§ EXERCISE BRIEF
Copy exactly, and only, the lines from the line containing "row order: Player ascending" through the last line of the records below, both included, and leave out any pictures.

§ MATERIAL SUPPLIED

################

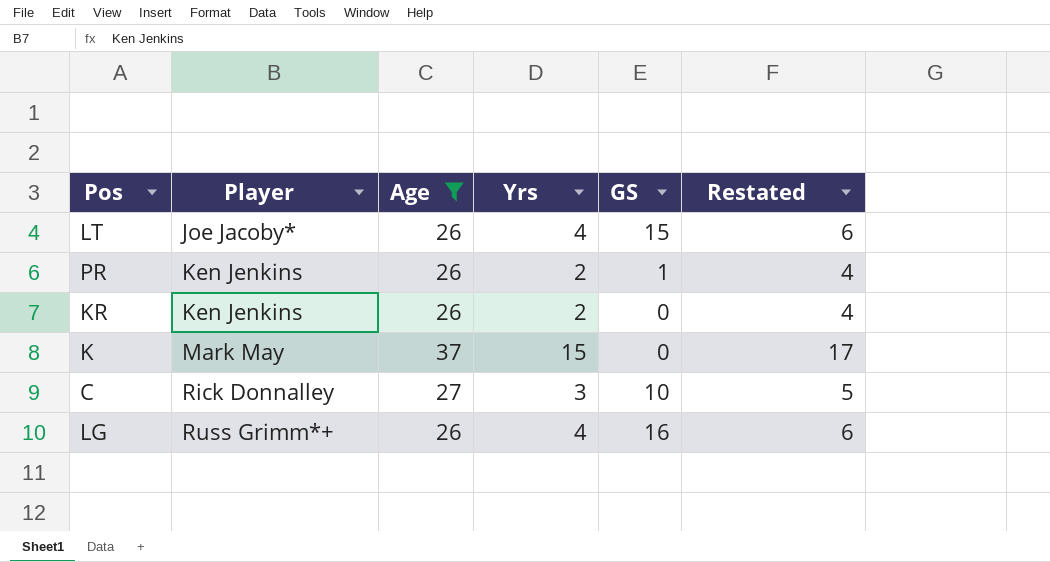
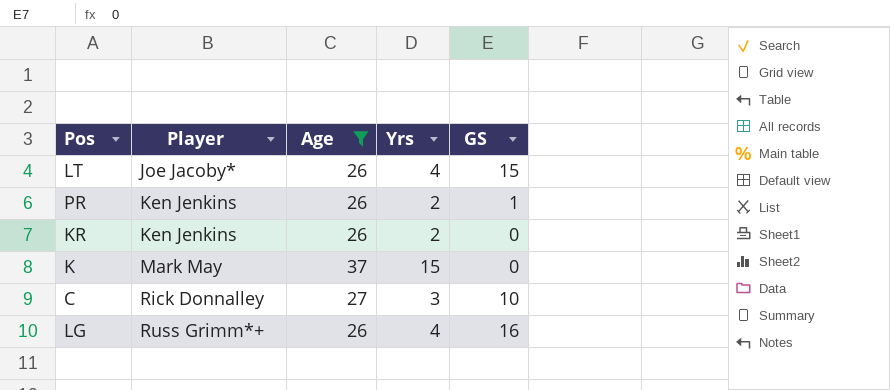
column Restated | formula: [Yrs] + 2 -> none

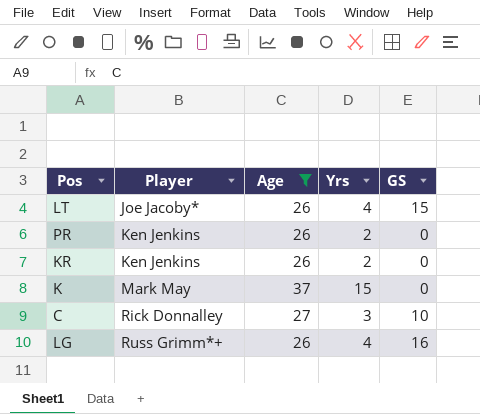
PR | GS: 1 -> 0

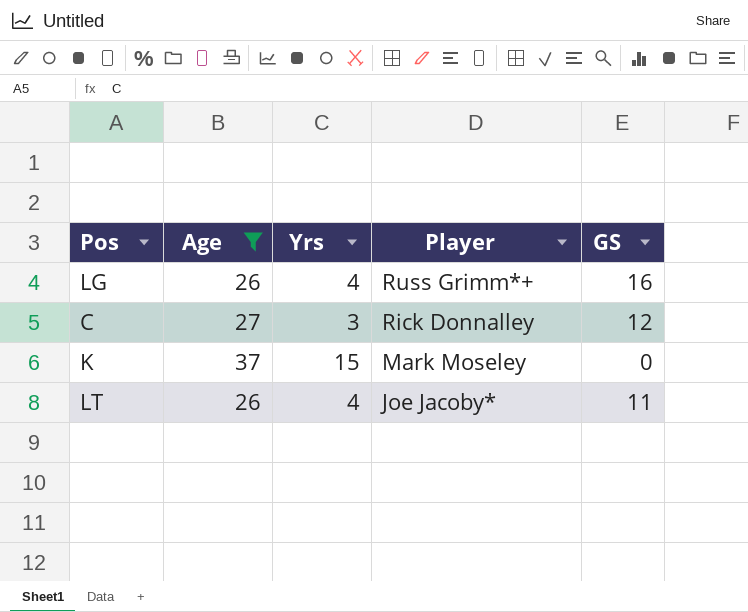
row order: Player ascending -> Player descending
column Player | position: 2 -> 4
row PR: Ken Jenkins | 26 | 2 | 0 -> none
row KR: Ken Jenkins | 26 | 2 | 0 -> none
C | GS: 10 -> 12
K | Player: Mark May -> Mark Moseley
LT | GS: 15 -> 11

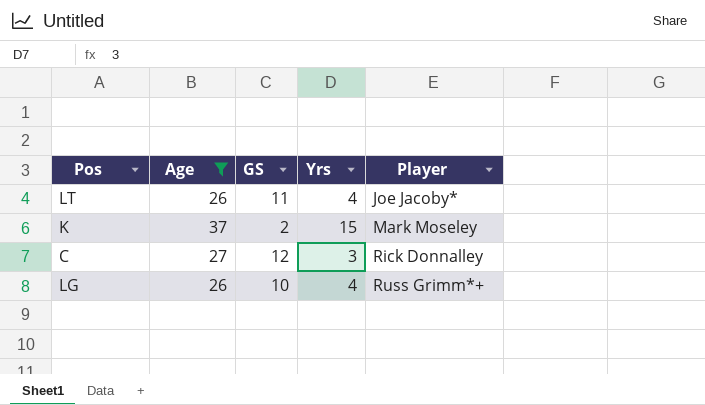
row order: Player descending -> Player ascending
column GS | position: 5 -> 3
K | GS: 0 -> 2
LG | GS: 16 -> 10

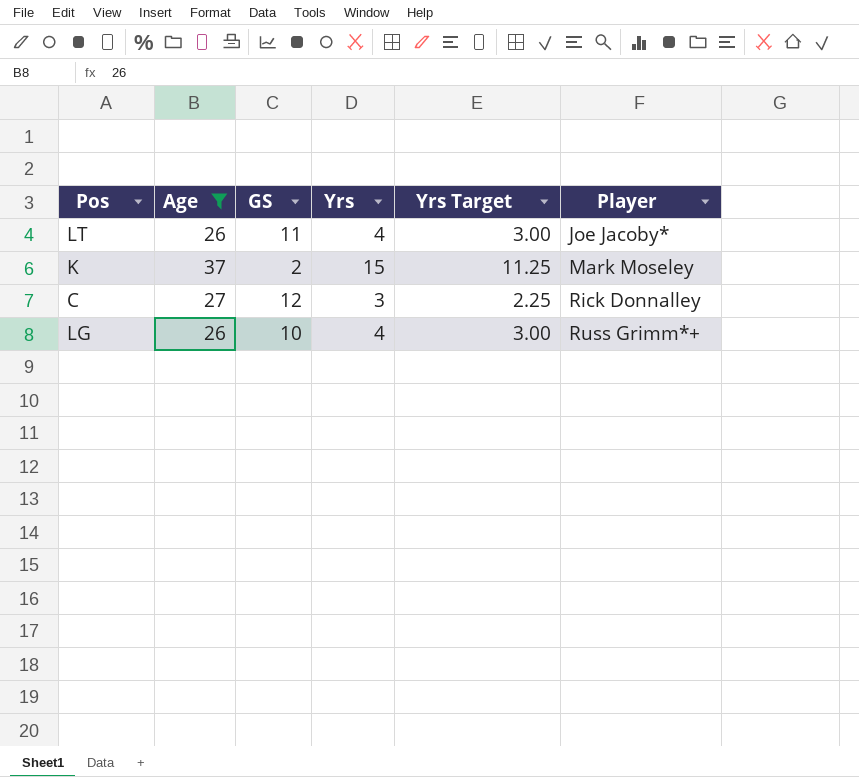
column Yrs Target | formula: none -> [Yrs] * 0.75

################

§ REPLY TO THE EXERCISE
row order: Player ascending -> Player descending
column Player | position: 2 -> 4
row PR: Ken Jenkins | 26 | 2 | 0 -> none
row KR: Ken Jenkins | 26 | 2 | 0 -> none
C | GS: 10 -> 12
K | Player: Mark May -> Mark Moseley
LT | GS: 15 -> 11

row order: Player descending -> Player ascending
column GS | position: 5 -> 3
K | GS: 0 -> 2
LG | GS: 16 -> 10

column Yrs Target | formula: none -> [Yrs] * 0.75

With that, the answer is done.